Re: git and time

[Date Prev][Date Next][Thread Prev][Thread Next][Date Index][Thread Index]

 



--- Sean <seanlkml@xxxxxxxxxxxx> wrote:

> On Wed, 27 Sep 2006 18:48:11 -0700 (PDT)
> Matthew L Foster <mfoster167@xxxxxxxxx> wrote:
> 
> > I actually understand that and agree. All I've been saying is it (git or gitweb.cgi) should
> prefer
> > the local timestamp rather than any "remote" timestamps for no other reason than to minimize
> the
> > possibility of timestamps being grossly inaccurate.
> 
> But any local time stamp would be a _lie_.  The time stamp in the commit records
> when it was actually created.  And as Junio has pointed out, hundreds of commits
> will typically arrive in a repo at the exact same time.  Your suggestion would
> have them all showing the exact same time.  That's not helpful, and it loses
> important factual information.

How does git ensure that the timestamp in a commit records when it was actually created?
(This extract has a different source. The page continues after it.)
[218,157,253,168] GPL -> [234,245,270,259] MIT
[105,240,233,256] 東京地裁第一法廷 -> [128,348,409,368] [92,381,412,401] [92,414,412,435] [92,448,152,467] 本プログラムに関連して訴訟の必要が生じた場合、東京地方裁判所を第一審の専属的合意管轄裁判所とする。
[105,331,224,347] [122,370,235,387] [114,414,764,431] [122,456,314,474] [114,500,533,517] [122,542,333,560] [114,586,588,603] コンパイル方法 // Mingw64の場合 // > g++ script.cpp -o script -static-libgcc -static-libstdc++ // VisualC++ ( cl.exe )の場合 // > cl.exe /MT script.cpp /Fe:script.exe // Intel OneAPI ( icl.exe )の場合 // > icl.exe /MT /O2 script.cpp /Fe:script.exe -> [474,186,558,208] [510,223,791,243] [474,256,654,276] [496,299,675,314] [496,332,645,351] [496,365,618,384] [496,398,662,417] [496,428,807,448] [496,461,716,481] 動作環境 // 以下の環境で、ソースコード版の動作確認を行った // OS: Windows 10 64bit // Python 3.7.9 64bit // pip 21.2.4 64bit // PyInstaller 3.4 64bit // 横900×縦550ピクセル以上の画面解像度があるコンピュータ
I am not
saying throw away creation time, just that local time is more preferable and relevant and
git/gitweb.cgi should not in any way depend on time being configured correctly on each and every
git server. I think users of kernel.org's repo (or web interface) care more about when change X
was commited to it than when an author created/emailed change X, but perhaps I am wrong or don't
understand git or both. 

-Matt


__________________________________________________
Do You Yahoo!?
Tired of spam?  Yahoo! Mail has the best spam protection around 
http://mail.yahoo.com 
-
To unsubscribe from this list: send the line "unsubscribe git" in
the body of a message to majordomo@xxxxxxxxxxxxxxx
More majordomo info at  http://vger.kernel.org/majordomo-info.html

[Index of Archives]     [Linux Kernel Development]     [Gcc Help]     [IETF Annouce]     [DCCP]     [Netdev]     [Networking]     [Security]     [V4L]     [Bugtraq]     [Yosemite]     [MIPS Linux]     [ARM Linux]     [Linux Security]     [Linux RAID]     [Linux SCSI]     [Fedora Users]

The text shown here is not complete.